> REQUIRED WORK: Transcribe the records below in their entirety, and leave out each image.

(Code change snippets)
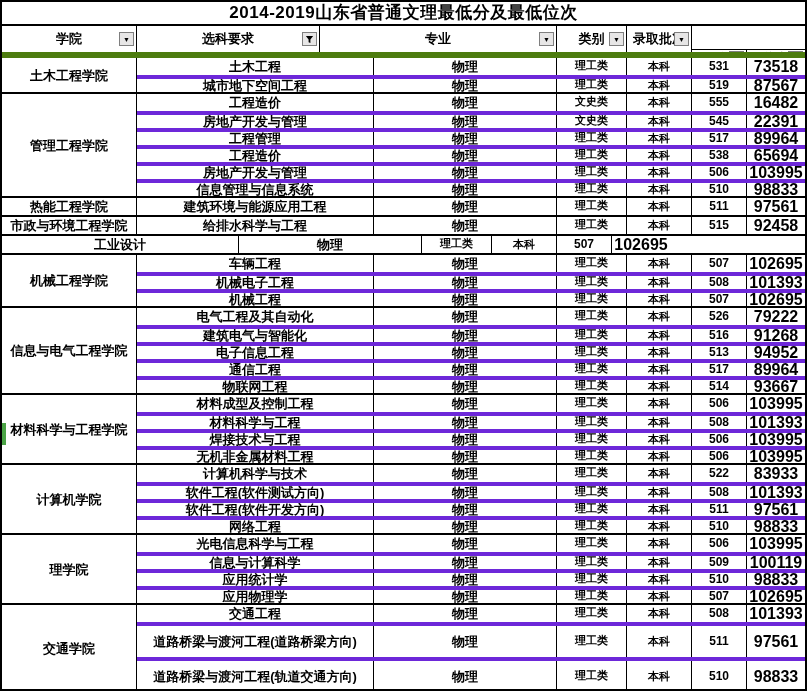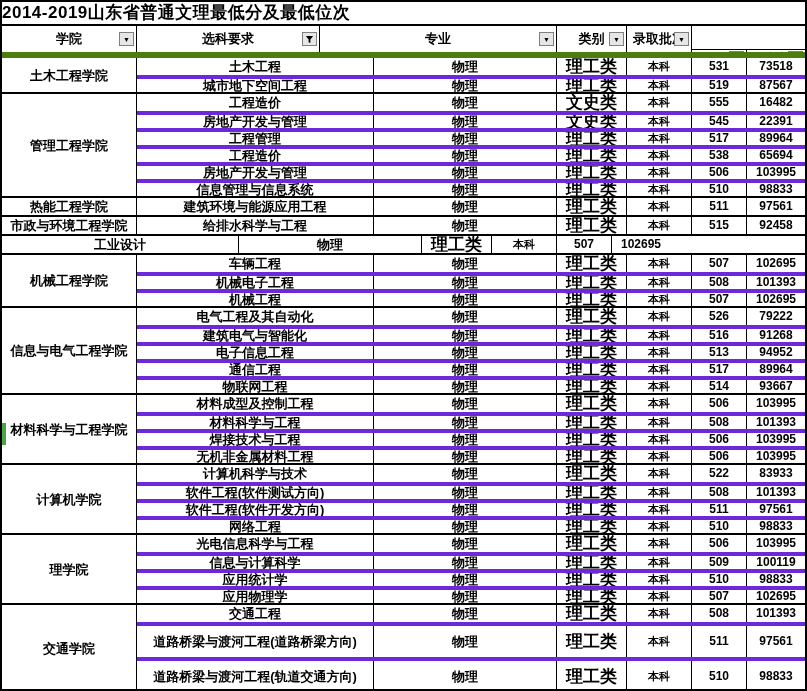"2014-2019山东省普通文理最低分及最低位次" .title-row { text-align: left -> center }
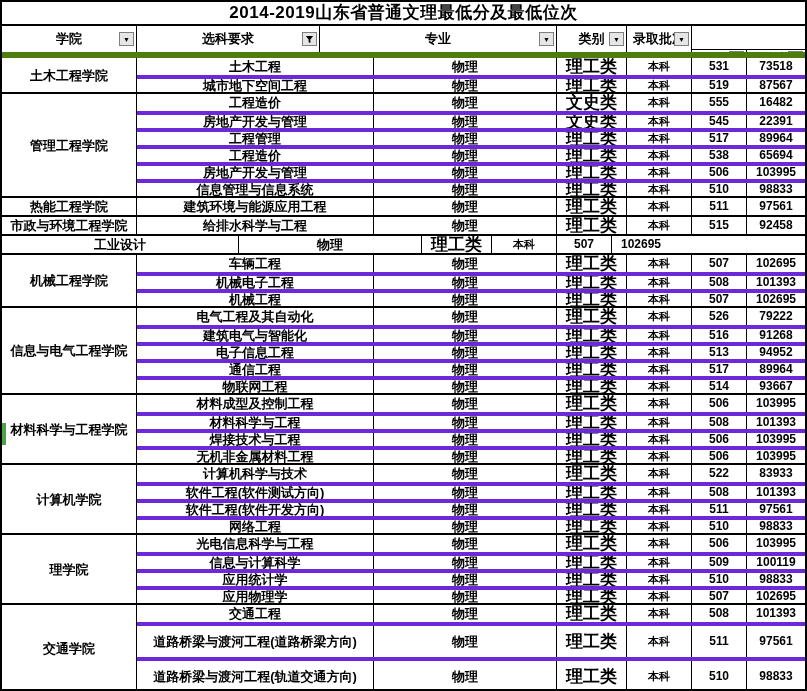"理工类" .cell.category { font-family: none -> Liberation Mono, monospace; font-size: 17px -> 11px }
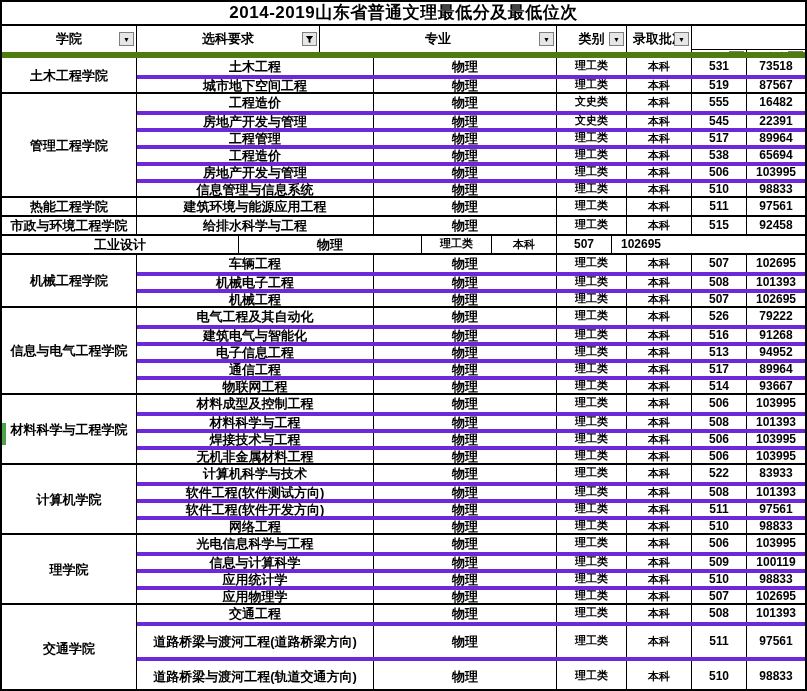"73518" .cell.rank { font-size: 12px -> 16px }
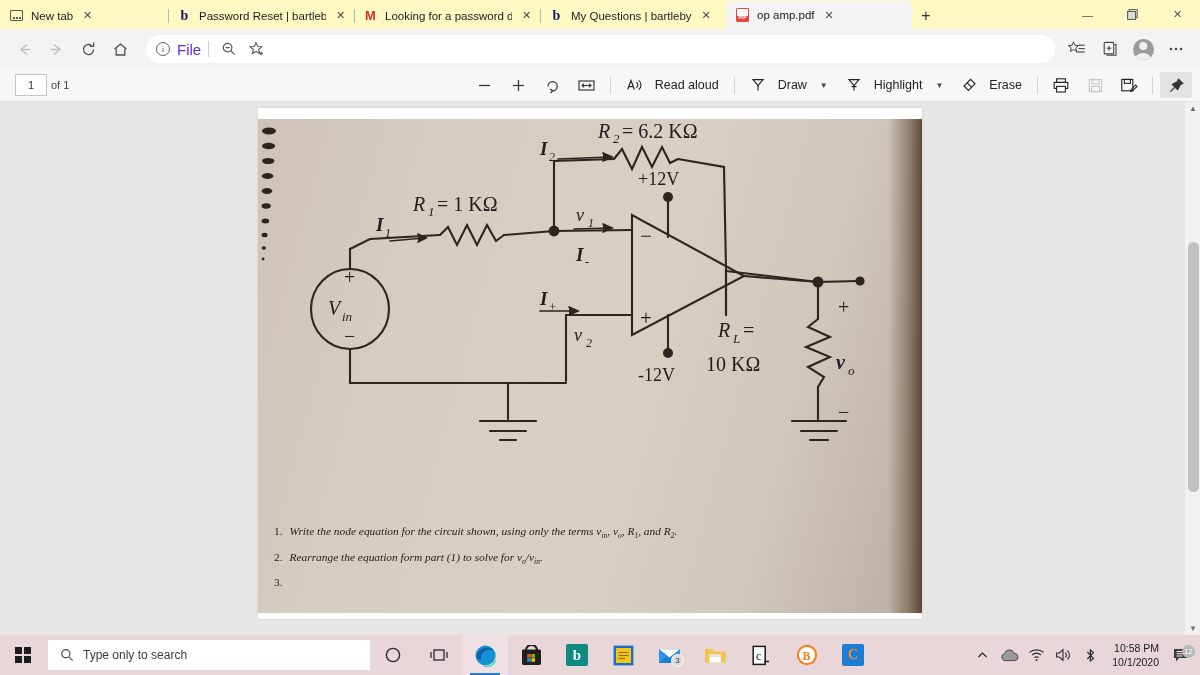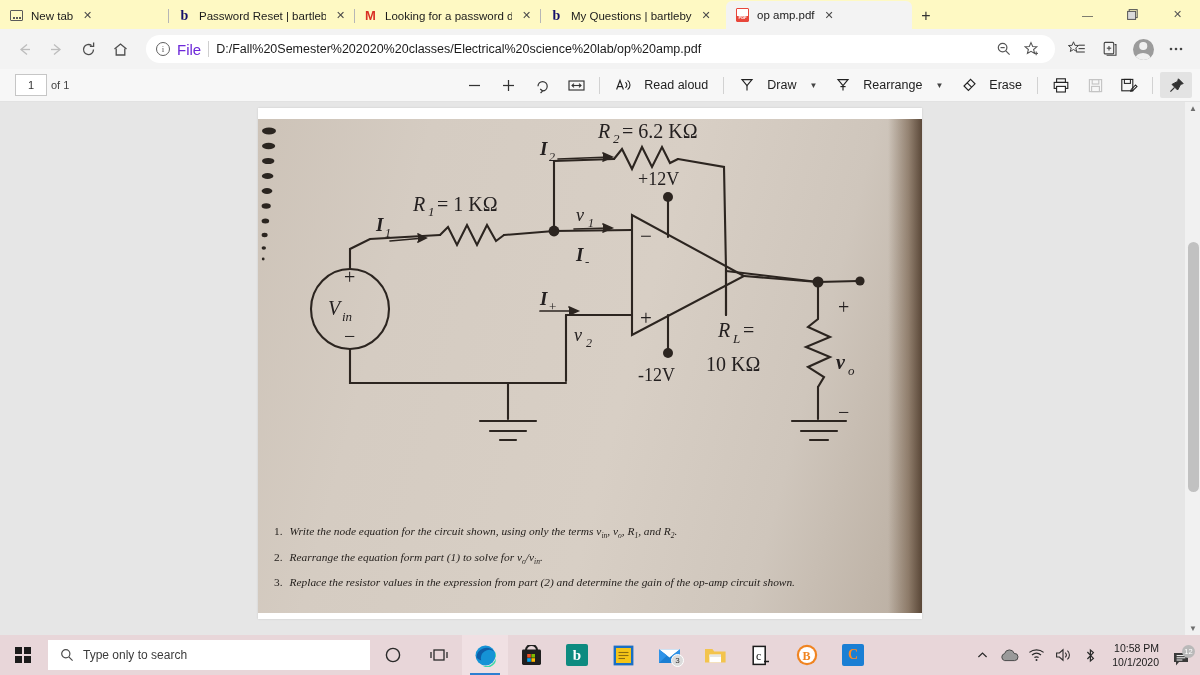"D:/Fall%20Semester%202020%20classes/Elec" span.omni-url { html: <span>D:/Fall%20Semester%202020%20classes/Electrical%20science%20lab/op%20amp.pdf</span> -> none }
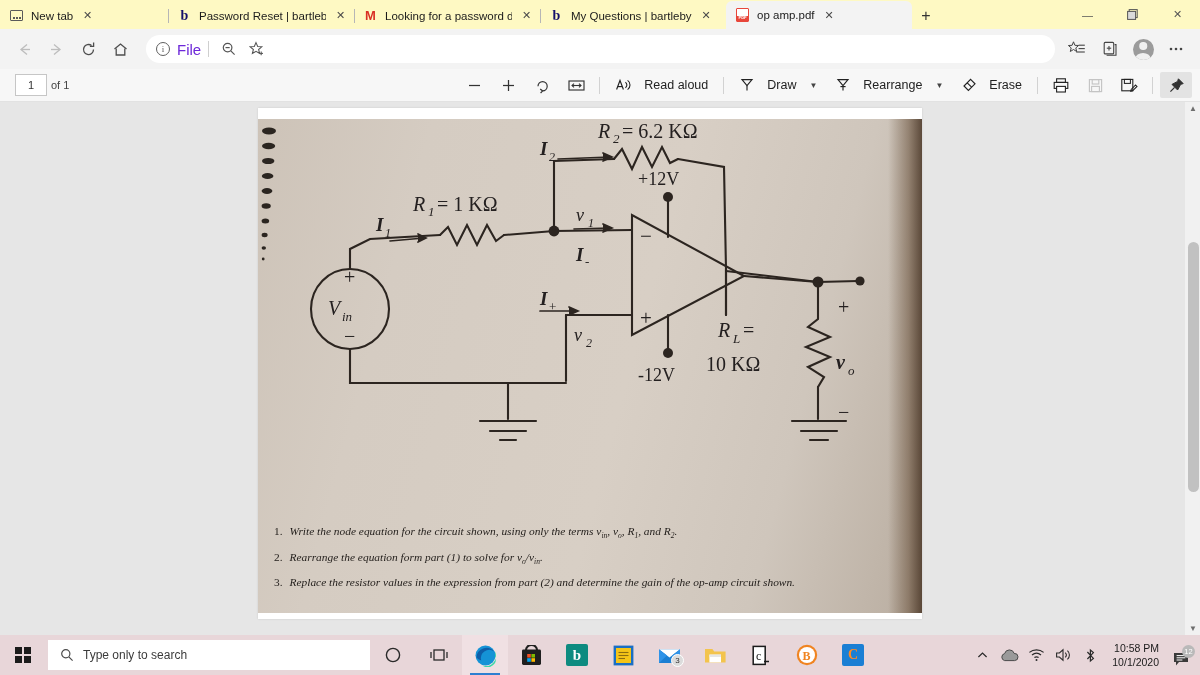"Rearrange" span { text: Rearrange -> Highlight }
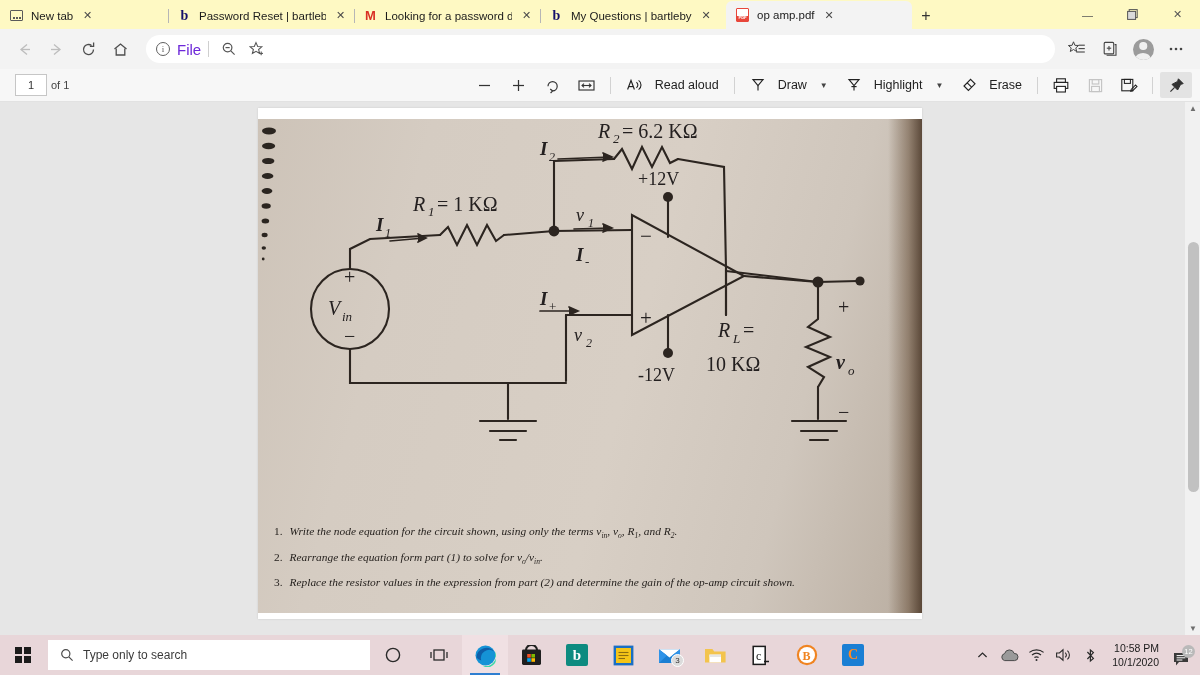"Replace the resistor values in" span { html: <span>Replace the resistor values in the expression from part (2) and determine the gain of the op-amp circuit shown.</span> -> none }
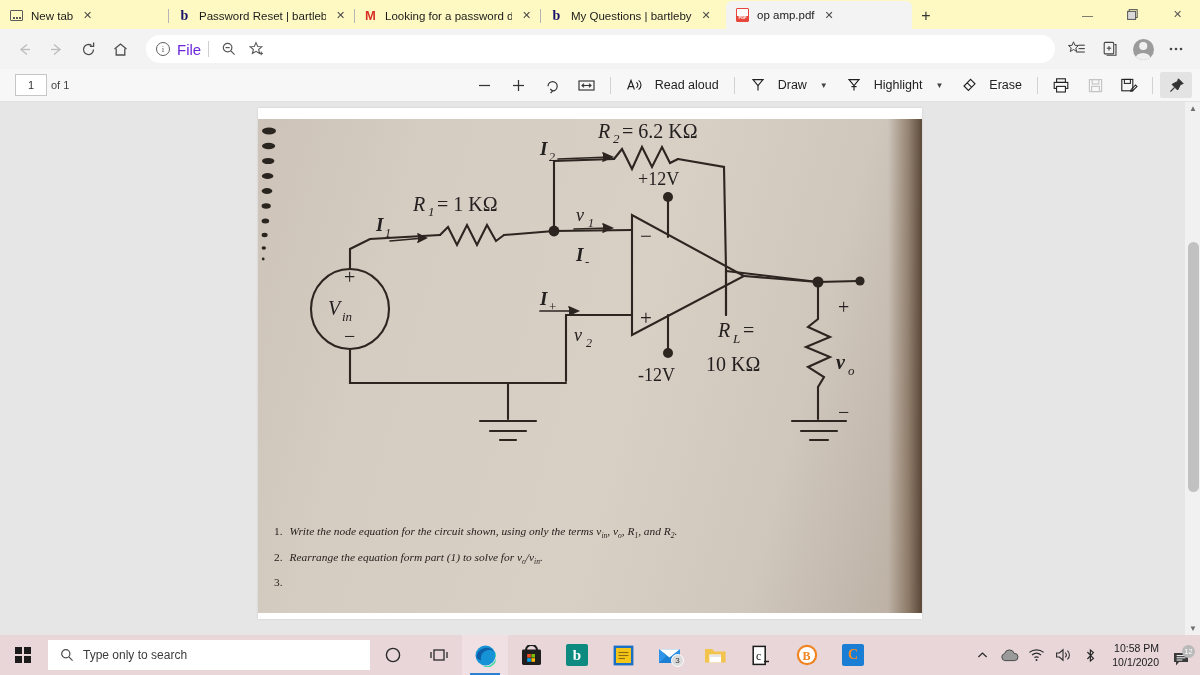"12" .notif { align-items: flex-end -> center }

> PROBLEM SOLUTION:
"2014-2019山东省普通文理最低分及最低位次" .title-row { text-align: left -> center }
"理工类" .cell.category { font-family: none -> Liberation Mono, monospace; font-size: 17px -> 11px }
"73518" .cell.rank { font-size: 12px -> 16px }
"D:/Fall%20Semester%202020%20classes/Elec" span.omni-url { html: <span>D:/Fall%20Semester%202020%20classes/Electrical%20science%20lab/op%20amp.pdf</span> -> none }
"Rearrange" span { text: Rearrange -> Highlight }
"Replace the resistor values in" span { html: <span>Replace the resistor values in the expression from part (2) and determine the gain of the op-amp circuit shown.</span> -> none }
"12" .notif { align-items: flex-end -> center }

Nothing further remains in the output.